The spectra membrane provides a void structure that holds water away
from the diffusion layer. The spectra voids provide a protected, quiet area
for the water to reside as the fabric travels around rolls at high speed. The
spectra membrane can have open areas that are quite large. The open
area should be limited so that water speeds up and is ejected from the
diffusion layer. The amount of speed needed to do this depends on air
flow, and capillary structure of the diffusion layer. The structure needs to
break water contact with the diffusion layer, and then the water should be
captured in the backside fabric.

Each air distribution fabric layer 34 is advantageously a polyester fabric
and a sateen fabric favorably.
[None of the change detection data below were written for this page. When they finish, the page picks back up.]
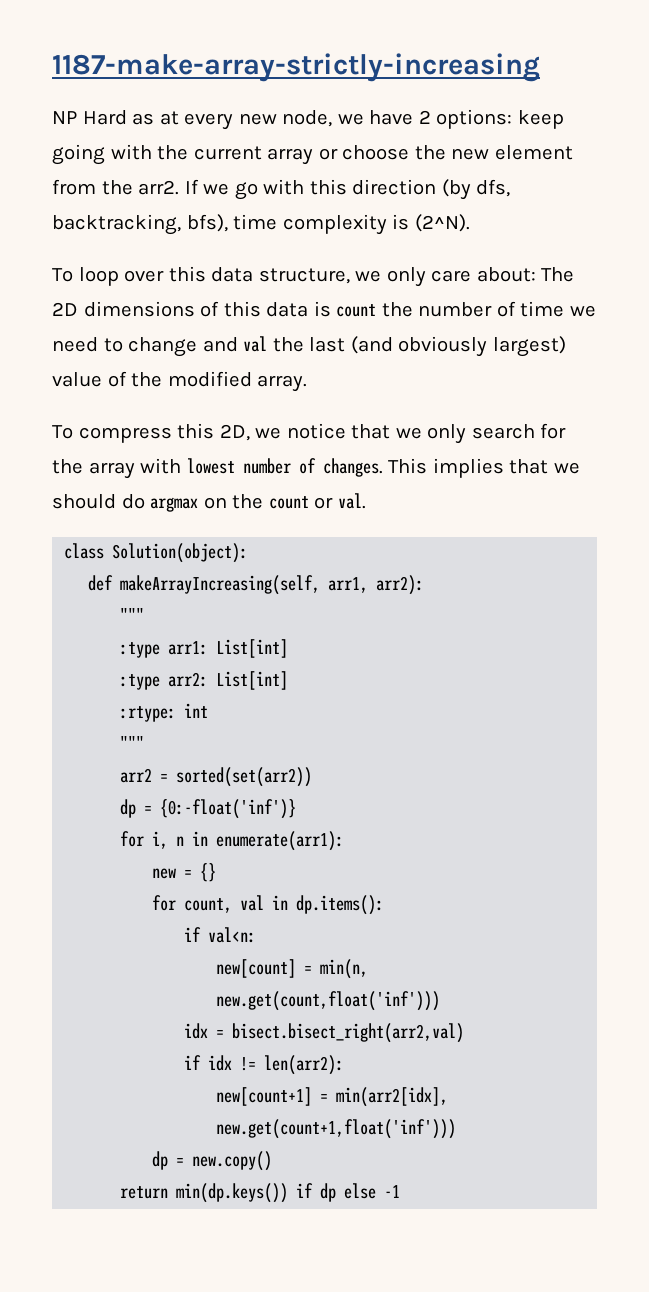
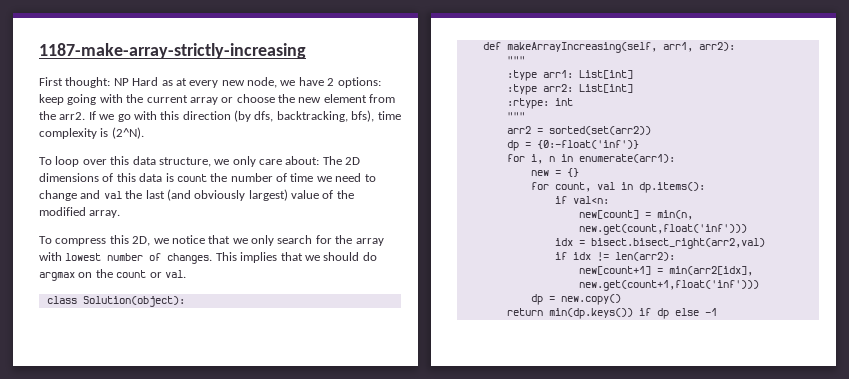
(540, 67) none -> [39,77,111,88] First thought:

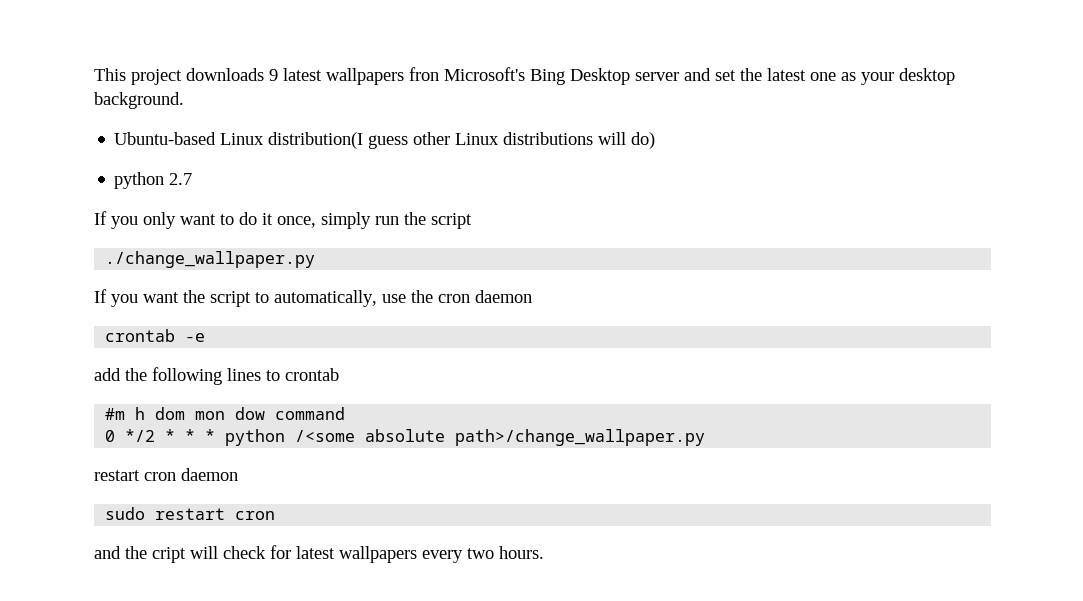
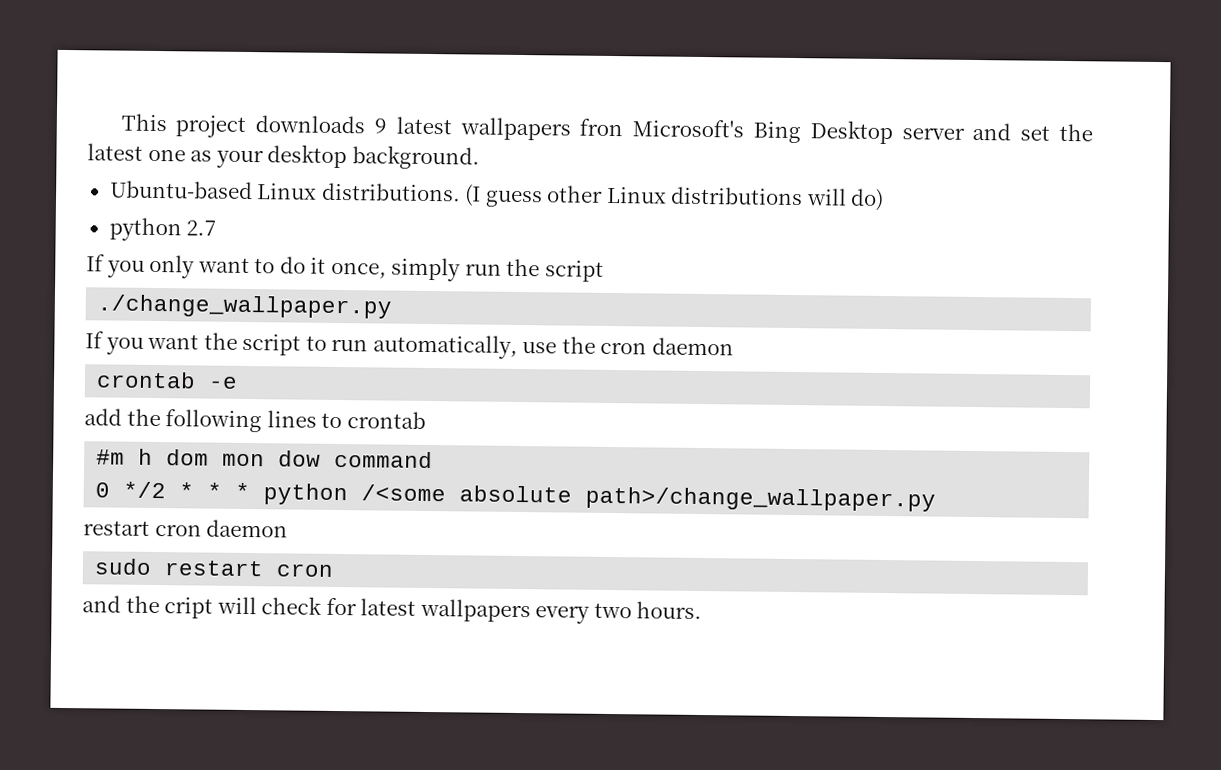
[268,132,364,149] distribution(I -> [321,182,482,207] distributions. (I
(269, 297) none -> [331,338,369,352] run

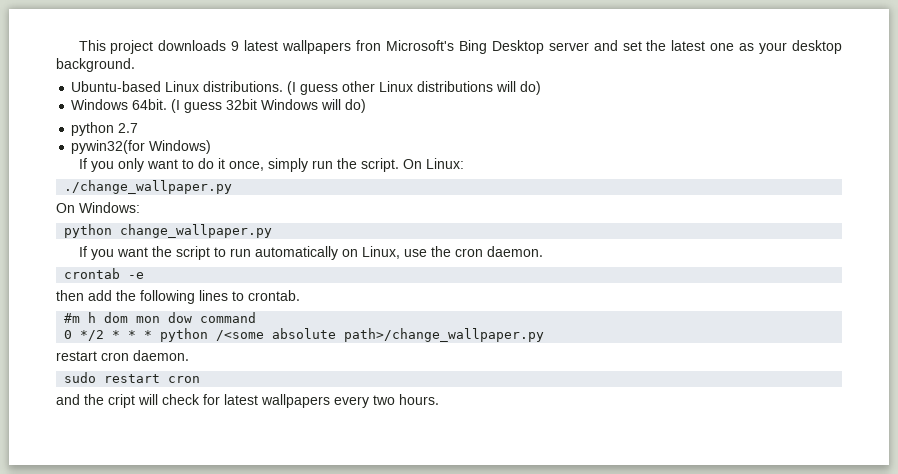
(885, 199) none -> [71,99,367,113] // Windows 64bit. (I guess 32bit Windows will do)
(217, 228) none -> [71,140,212,154] // pywin32(for Windows)
[544,260,604,282] [97,294,393,319] script // ./change_wallpaper.py -> [360,158,464,172] [64,180,233,194] [56,202,140,213] [64,224,273,238] script. On Linux: // ./change_wallpaper.py // On Windows: // python change_wallpaper.py
[372,334,518,359] automatically, -> [254,246,400,260] automatically on Linux,
[651,337,734,356] daemon -> [486,246,543,257] daemon.
(239, 382) none -> [56,290,84,301] then
[346,411,426,429] crontab -> [248,290,300,301] crontab.
[206,519,289,538] daemon -> [133,350,189,361] daemon.

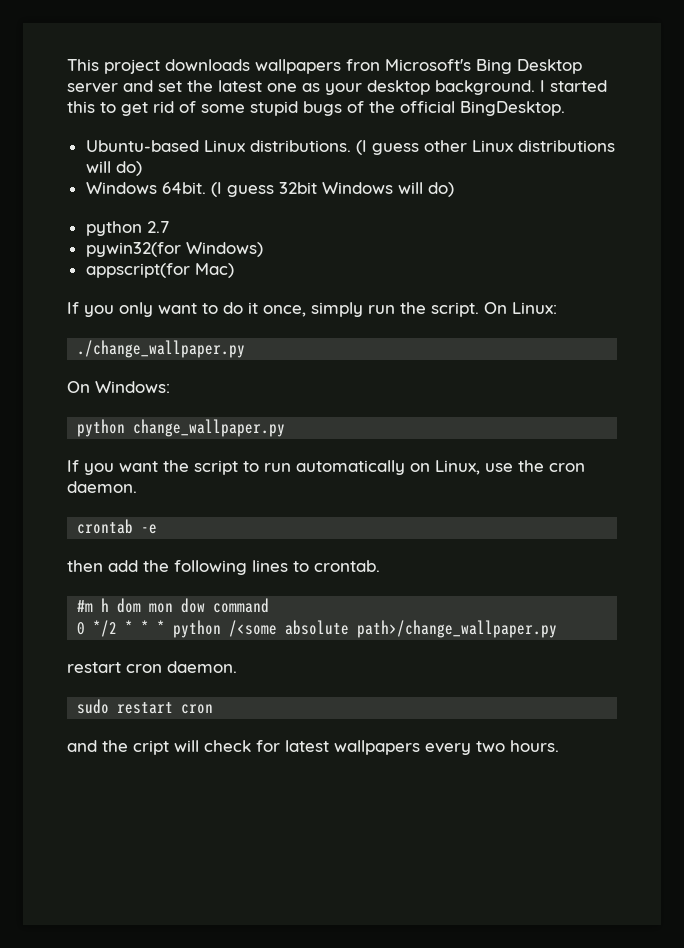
[231,40,279,51] 9 latest -> (250, 65) none
(135, 65) none -> [540,80,607,92] [67,101,565,116] I started this to get rid of some stupid bugs of the official BingDesktop.
(212, 147) none -> [85,263,234,278] // appscript(for Mac)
A plain weave 38 (Fig. 3) may be used for
each air distribution fabric layer 34, but a multi-float weave 40 (Fig. 4) is
much preferred. Multi-float weave 40 is also known as a multi-shed weave
with a five-shed weave, in particular, being illustrated in Fig. 4. Multi-
float
weave 40 is preferred because such a weave provides for a longer flow
path of air and thereby has a higher distribution effect associated
therewith. Alternatively, each air distribution layer 34 may be formed of a
non-woven fabric, so long as such fabric spreads the air sufficiently. One
air distribution fabric layer 34 found to be favorable has a sateen weave, a
thickness of about 0,022 inches, when combined with a perforated layer
with, a hole pattern of about 300 holes/ sq. inch and an open area of
about 19 %, resulting in an air permeability of about 40 cfm or a compa-
rable spectra membrane.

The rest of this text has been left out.